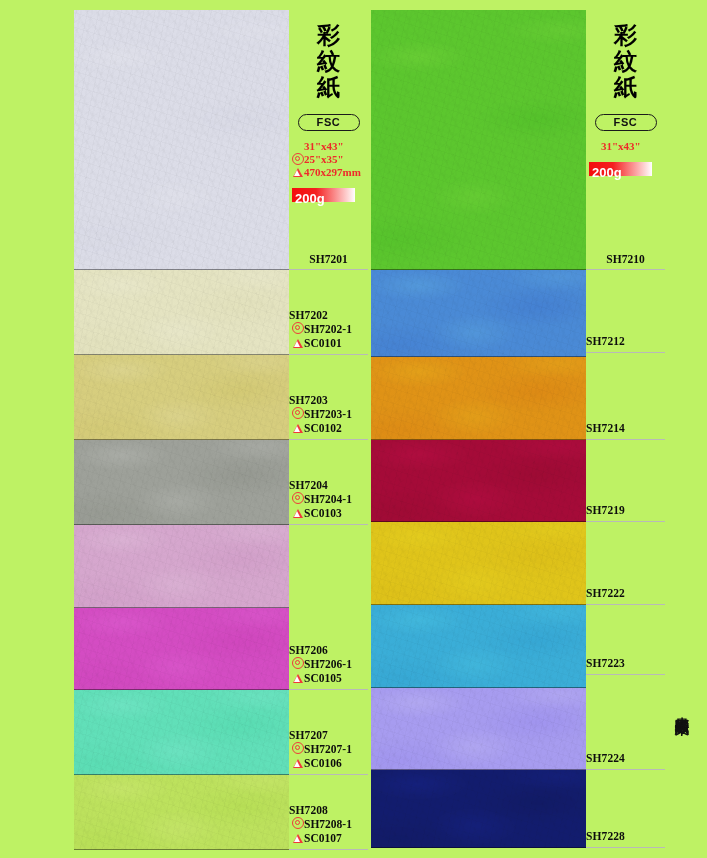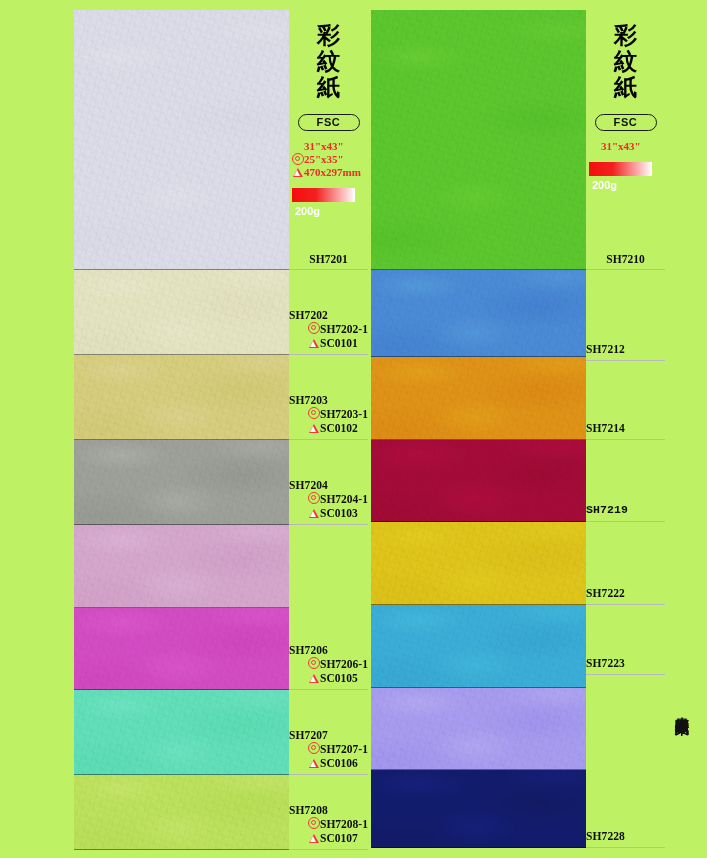--- a/index.html
+++ b/index.html
@@ -218,9 +218,9 @@
   }
   .weight-badge span {
     position: absolute;
-    left: 3px; top: 16px;
+    left: 3px; top: 4px;
     font-family: "Liberation Sans", sans-serif;
-    font-size: 11px;
+    font-size: 13px;
     font-weight: bold;
     color: #ffffff;
     line-height: 14px;

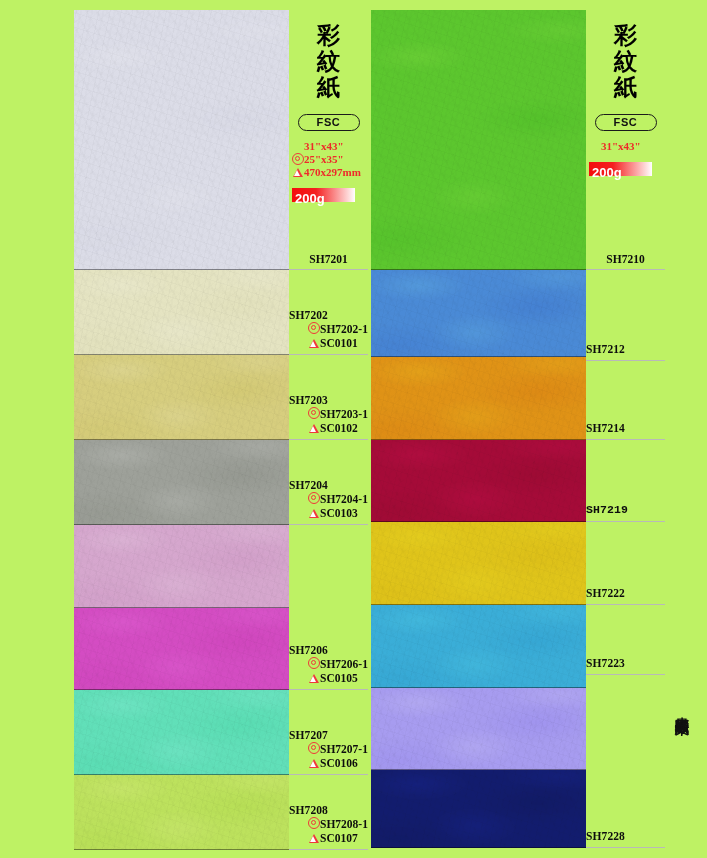--- a/index.html
+++ b/index.html
@@ -112,7 +112,7 @@
     display: flex;
     align-items: center;
     justify-content: flex-start;
-    padding-left: 19px;
+    padding-left: 3px;
   }
   .code-sub .glyph {
     display: inline-block;

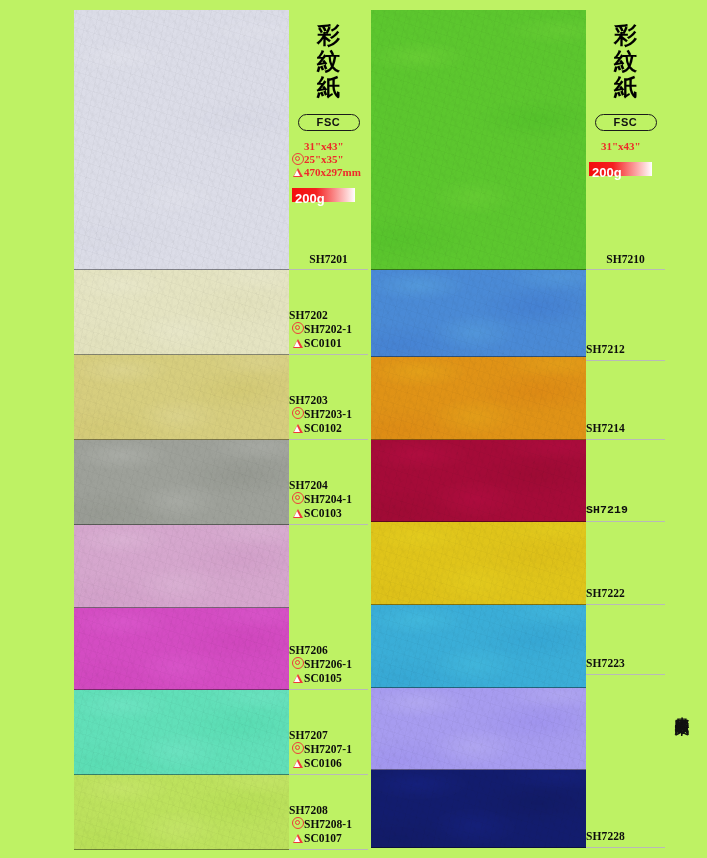--- a/index.html
+++ b/index.html
@@ -477,7 +477,7 @@
           </div>
           <div class="header-code">SH7210</div>
         </div>
-        <div class="label-block" style="top: 264px; height: 87px;">
+        <div class="label-block" style="top: 256px; height: 87px;">
           <div class="label-inner">
             <div class="code-main">SH7212</div>
           </div>

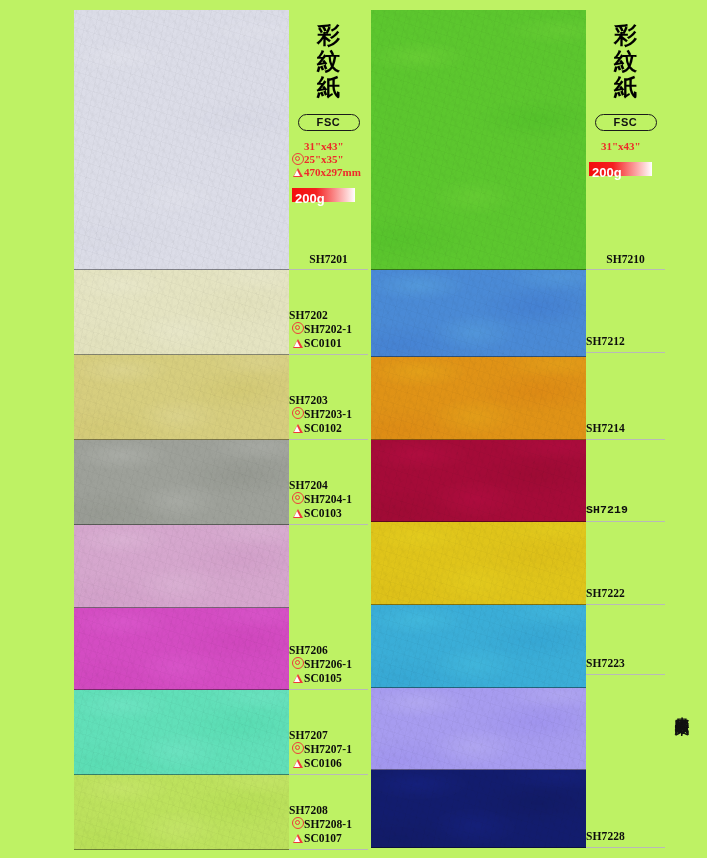--- a/index.html
+++ b/index.html
@@ -487,7 +487,7 @@
             <div class="code-main">SH7214</div>
           </div>
         </div>
-        <div class="label-block" style="top: 430px; height: 82px; font-family: Liberation Mono, monospace;">
+        <div class="label-block" style="top: 430px; height: 82px;">
           <div class="label-inner">
             <div class="code-main">SH7219</div>
           </div>

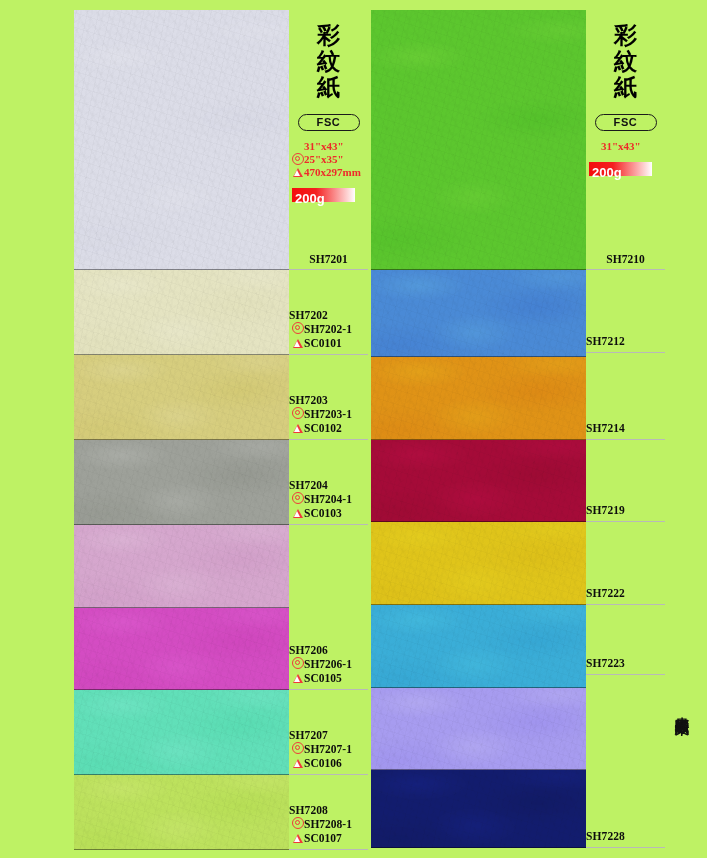--- a/index.html
+++ b/index.html
@@ -502,6 +502,11 @@
             <div class="code-main">SH7223</div>
           </div>
         </div>
+        <div class="label-block" style="top: 678px; height: 82px;">
+          <div class="label-inner">
+            <div class="code-main">SH7224</div>
+          </div>
+        </div>
         <div class="label-block" style="top: 760px; height: 78px;">
           <div class="label-inner">
             <div class="code-main">SH7228</div>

************

:: Your assignment ::
Copy everything in the records above except the pictures, exactly as written.

:: Result of this exercise ::
--- a/index.html
+++ b/index.html
@@ -218,9 +218,9 @@
   }
   .weight-badge span {
     position: absolute;
-    left: 3px; top: 16px;
+    left: 3px; top: 4px;
     font-family: "Liberation Sans", sans-serif;
-    font-size: 11px;
+    font-size: 13px;
     font-weight: bold;
     color: #ffffff;
     line-height: 14px;

--- a/index.html
+++ b/index.html
@@ -112,7 +112,7 @@
     display: flex;
     align-items: center;
     justify-content: flex-start;
-    padding-left: 19px;
+    padding-left: 3px;
   }
   .code-sub .glyph {
     display: inline-block;

--- a/index.html
+++ b/index.html
@@ -477,7 +477,7 @@
           </div>
           <div class="header-code">SH7210</div>
         </div>
-        <div class="label-block" style="top: 264px; height: 87px;">
+        <div class="label-block" style="top: 256px; height: 87px;">
           <div class="label-inner">
             <div class="code-main">SH7212</div>
           </div>

--- a/index.html
+++ b/index.html
@@ -487,7 +487,7 @@
             <div class="code-main">SH7214</div>
           </div>
         </div>
-        <div class="label-block" style="top: 430px; height: 82px; font-family: Liberation Mono, monospace;">
+        <div class="label-block" style="top: 430px; height: 82px;">
           <div class="label-inner">
             <div class="code-main">SH7219</div>
           </div>

--- a/index.html
+++ b/index.html
@@ -502,6 +502,11 @@
             <div class="code-main">SH7223</div>
           </div>
         </div>
+        <div class="label-block" style="top: 678px; height: 82px;">
+          <div class="label-inner">
+            <div class="code-main">SH7224</div>
+          </div>
+        </div>
         <div class="label-block" style="top: 760px; height: 78px;">
           <div class="label-inner">
             <div class="code-main">SH7228</div>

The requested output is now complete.